::: Data to process :::
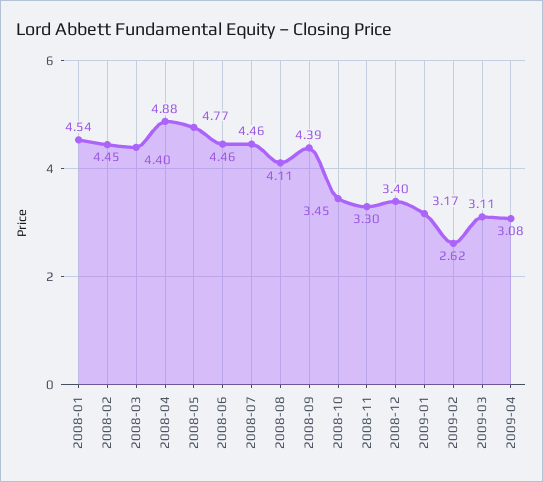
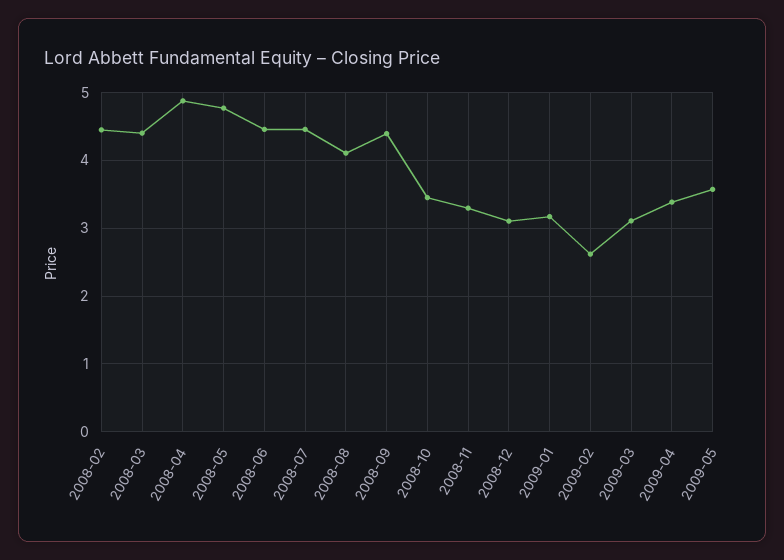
2008-01: 4.54 -> none
2008-12: 3.4 -> 3.1
2009-04: 3.08 -> 3.4
2009-05: none -> 3.6

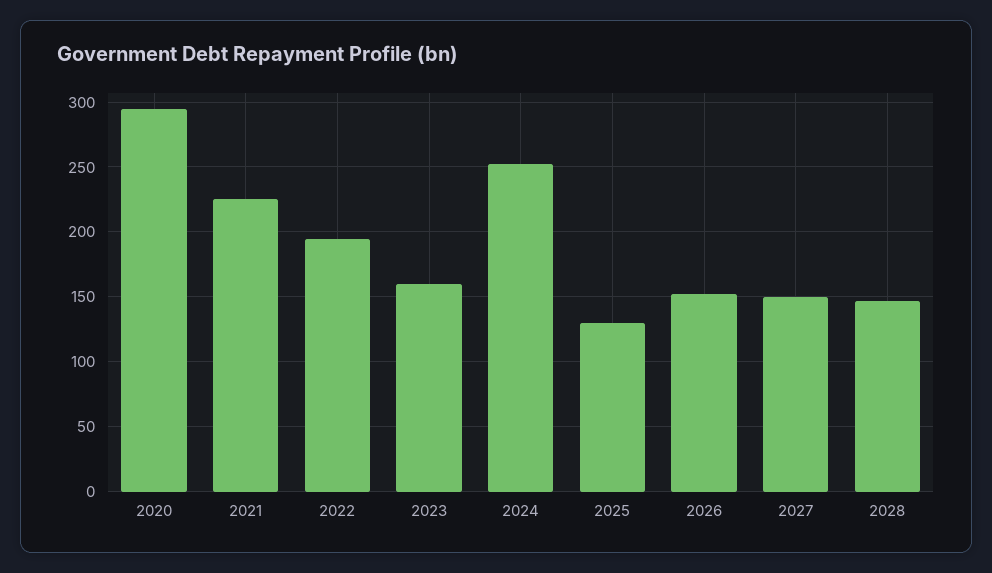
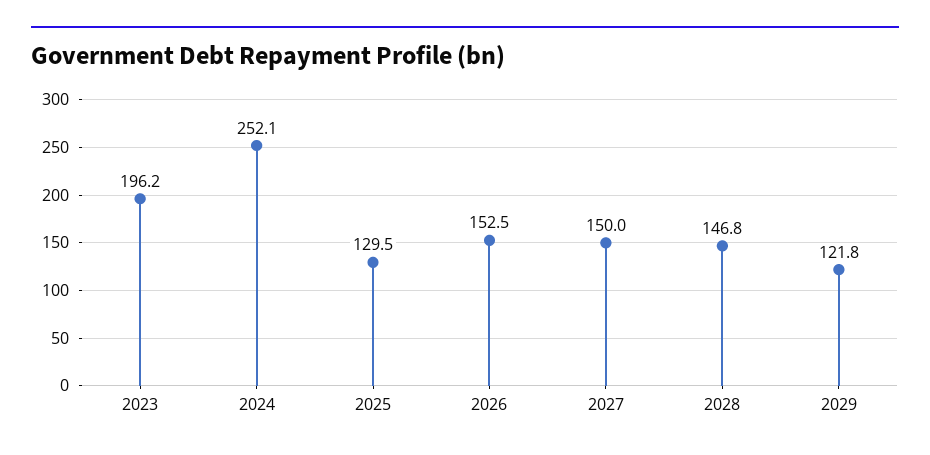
2020: 295 -> none
2021: 225 -> none
2022: 195 -> none
2023: 160 -> 196.2
2029: none -> 121.8

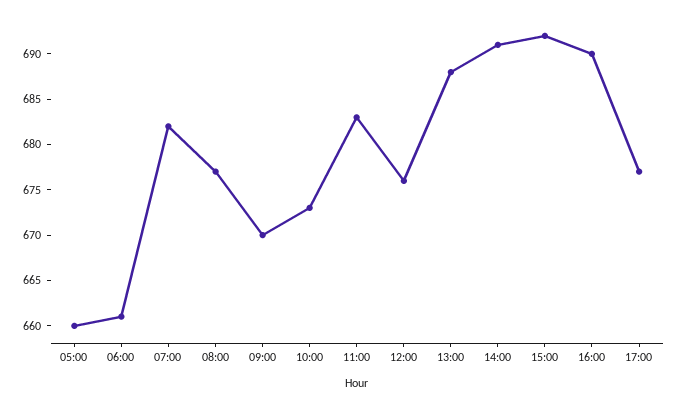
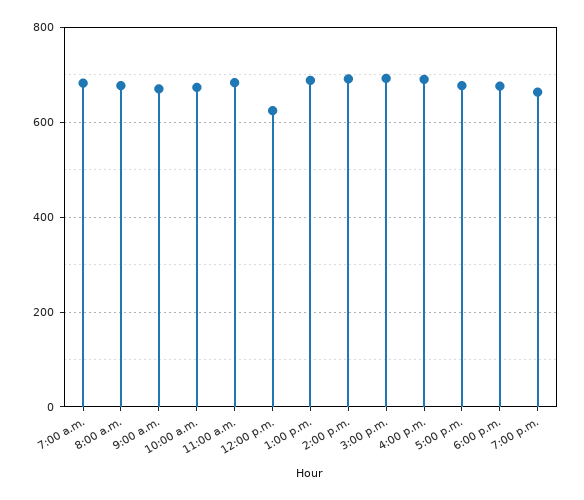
05:00: 660 -> none
06:00: 661 -> none
12:00: 676 -> 620
6:00 p.m.: none -> 680
7:00 p.m.: none -> 660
:::
### Directions
In the records above, locate the line with "2009-05: none -> 3.6"; output it and each line after it through the last one, exactly, omitting pictures.

### Expected answer
2009-05: none -> 3.6

2020: 295 -> none
2021: 225 -> none
2022: 195 -> none
2023: 160 -> 196.2
2029: none -> 121.8

05:00: 660 -> none
06:00: 661 -> none
12:00: 676 -> 620
6:00 p.m.: none -> 680
7:00 p.m.: none -> 660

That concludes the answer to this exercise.